Say ‘Seeya’ To Sore Muscles

Lactic acid….what a B**ch!   No but seriously, sore muscles is one of the most uncomfortable feelings ever.  The worst is when its hard to sit on the toilet, or hurts to sneeze.

Muscle soreness or DOMS (delayed onset muscle soreness) as the gym geeks call it, is the result in using muscles that haven’t been worked very much before.  A lot of people think that they have only had a good workout when they can feel it in their muscles the next day.  Total rubbish.  You can still smash a fantastic workout and not have the soreness.  Like I said, the pain comes from the fact that maybe you haven’t worked out that particular muscle in a while, nothing to do with how hard you have worked.

Anyway, I’m here to help you recover from stiff and sore muscles.  There is no miracle cure but there are a few steps to take the edge off and enable you to sit down without looking like your constipated.

  1. Always, always, ALWAYS stretch.  I understand for a lot of people you don’t have much time in the gym as is so stretching is the least of your priorities.  Well make it a priority.  You could even incorporate stretching into certain exercises and get a 2 for 1 kind of deal.   For example, a lateral lunch using a kettle bell counts as an inner thigh stretch.  Even if its just 3 mins at the end of the session, stretch your hamstrings, back and glutes and it will really help the next day.
  2. Keeping Hydrated / Recovery fuel – Keeping hydrated means that your less likely to get as stiff.  Flush that lactic acid OUT.  Also its a really good idea to fuel your muscles after a workout.  Have a balanced meal with carbohydrates, fat and protein to help your muscles repair.  For convenience you could have a protein shake but I prefer to cook up a tasty plate of goodness if I have the time.
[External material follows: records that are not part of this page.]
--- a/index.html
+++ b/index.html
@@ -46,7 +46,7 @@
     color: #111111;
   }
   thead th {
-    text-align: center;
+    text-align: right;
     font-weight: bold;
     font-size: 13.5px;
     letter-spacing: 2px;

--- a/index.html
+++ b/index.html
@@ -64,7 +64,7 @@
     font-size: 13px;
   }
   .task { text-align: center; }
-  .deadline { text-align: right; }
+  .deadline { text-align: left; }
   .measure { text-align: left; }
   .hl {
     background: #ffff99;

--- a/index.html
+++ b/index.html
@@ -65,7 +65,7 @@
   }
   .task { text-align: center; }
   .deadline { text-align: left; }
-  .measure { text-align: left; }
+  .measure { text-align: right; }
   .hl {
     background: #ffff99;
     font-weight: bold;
3. Epsom salts / magnesium salts – Okay so if you haven’t done the two steps above and you find yourself at the height of pain and theres no going back, use salts in your bath.  Pour a good amount into your bath and soak your muscles in it for at least 10 mins.  Yes you will have to deal with wrinkly hands but will seriously relive those screaming muscles

4. Turmeric – The golden superfood that we all know is seriously good for us.  The most beneficial property of turmeric is that it is anti-inflammatory so helps to simmer down your inflamed glutes after a heavy butt session.  I love to use fresh turmeric as it is much more potent but dried will still help.
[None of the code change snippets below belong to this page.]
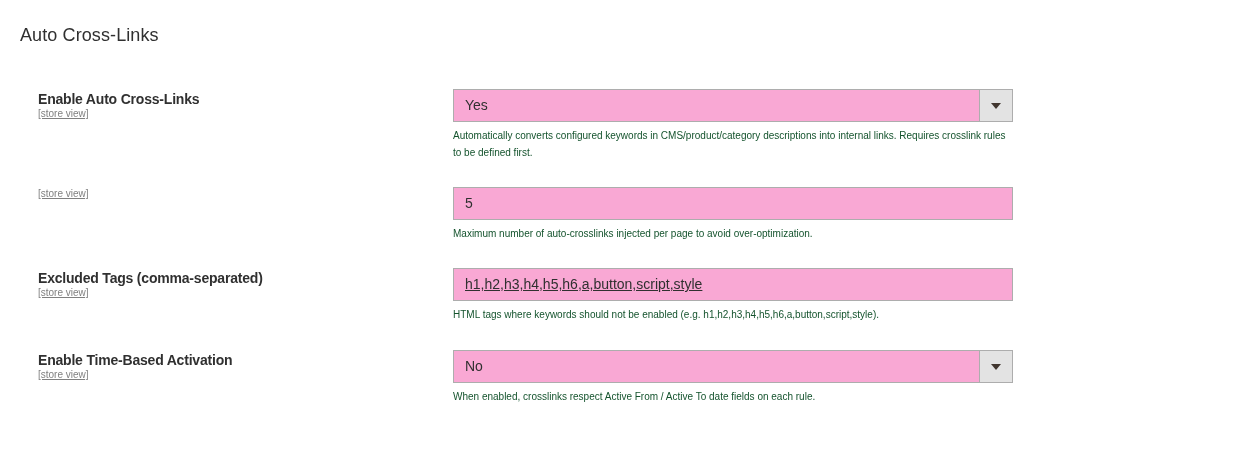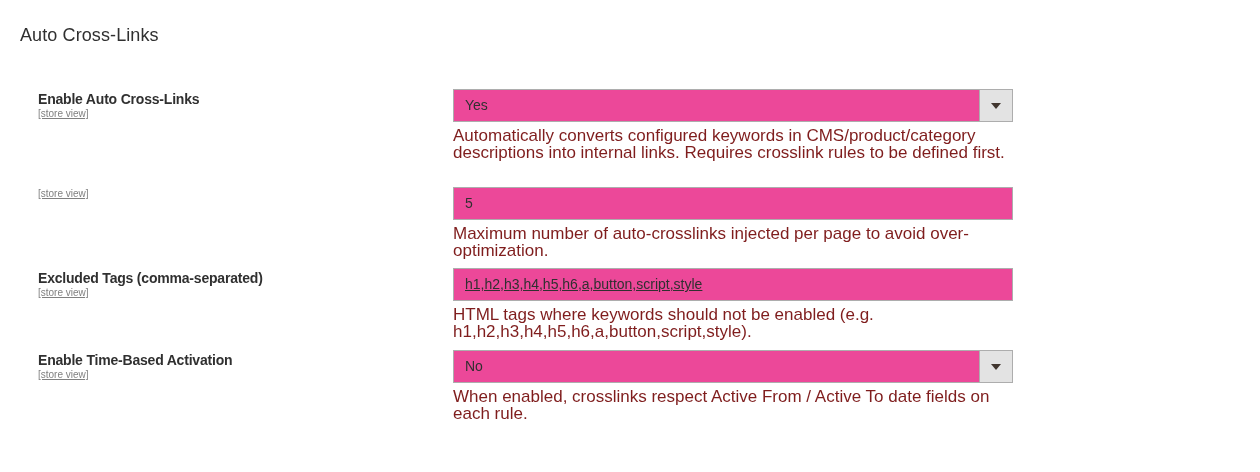--- a/index.html
+++ b/index.html
@@ -11,7 +11,7 @@
   .label { font-size: 14px; font-weight: bold; color: #303030; line-height: 18px; letter-spacing: -0.2px; }
   .scope { font-size: 10px; color: #808080; line-height: 12px; margin-top: 0px; text-decoration: underline; }
   .field { position: absolute; left: 453px; width: 560px; height: 33px; box-sizing: border-box;
-           border: 1px solid #adadad; background: #ec4899; font-size: 14px; color: #303030;
+           border: 1px solid #adadad; background: #f9a8d4; font-size: 14px; color: #303030;
            padding: 0 11px; line-height: 31px; }
   .select-btn { position: absolute; right: 0; top: 0; width: 32px; height: 31px; background: #e3e3e3;
                 border-left: 1px solid #adadad; display: flex; align-items: center; justify-content: center; }

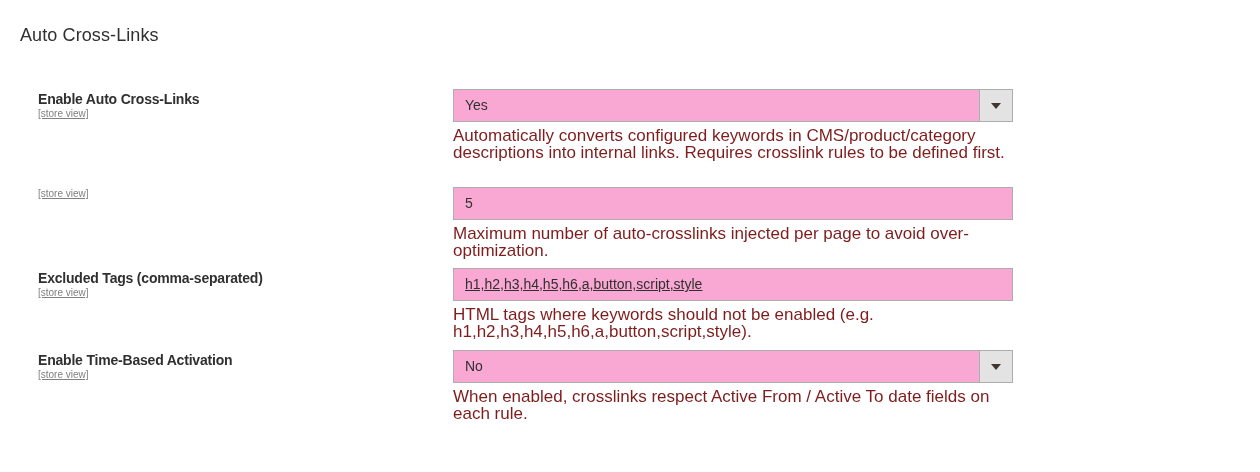--- a/index.html
+++ b/index.html
@@ -16,7 +16,7 @@
   .select-btn { position: absolute; right: 0; top: 0; width: 32px; height: 31px; background: #e3e3e3;
                 border-left: 1px solid #adadad; display: flex; align-items: center; justify-content: center; }
   .caret { width: 0; height: 0; border-left: 5px solid transparent; border-right: 5px solid transparent; border-top: 6px solid #41362f; }
-  .note { position: absolute; left: 453px; width: 560px; font-size: 17px; color: #7f1d1d; line-height: 17px; }
+  .note { position: absolute; left: 453px; width: 560px; font-size: 10px; color: #14532d; line-height: 17px; }
 </style>
 </head>
 <body>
5. Keep moving – I know, I know.  When the only way you can walk down the street is resembling a penguin you want to avoid the embarrassment all together.  However, the way to remove lactic acid quickly is to get your circulation going, at a pace.  Get heat through your body and get the blood pumping around.  If you really cant hack it steam room or sauna may help.

6. Tiger Balm – If your in desperate need of instant relief I swear by Tiger Balm.  This organic balm heats up the muscle and skin where you apply it and cause almost a numbing affect.  Don’t worry, its made out of herbs and spices so completely natural and safe and is probably one of the best feelings for your muscles.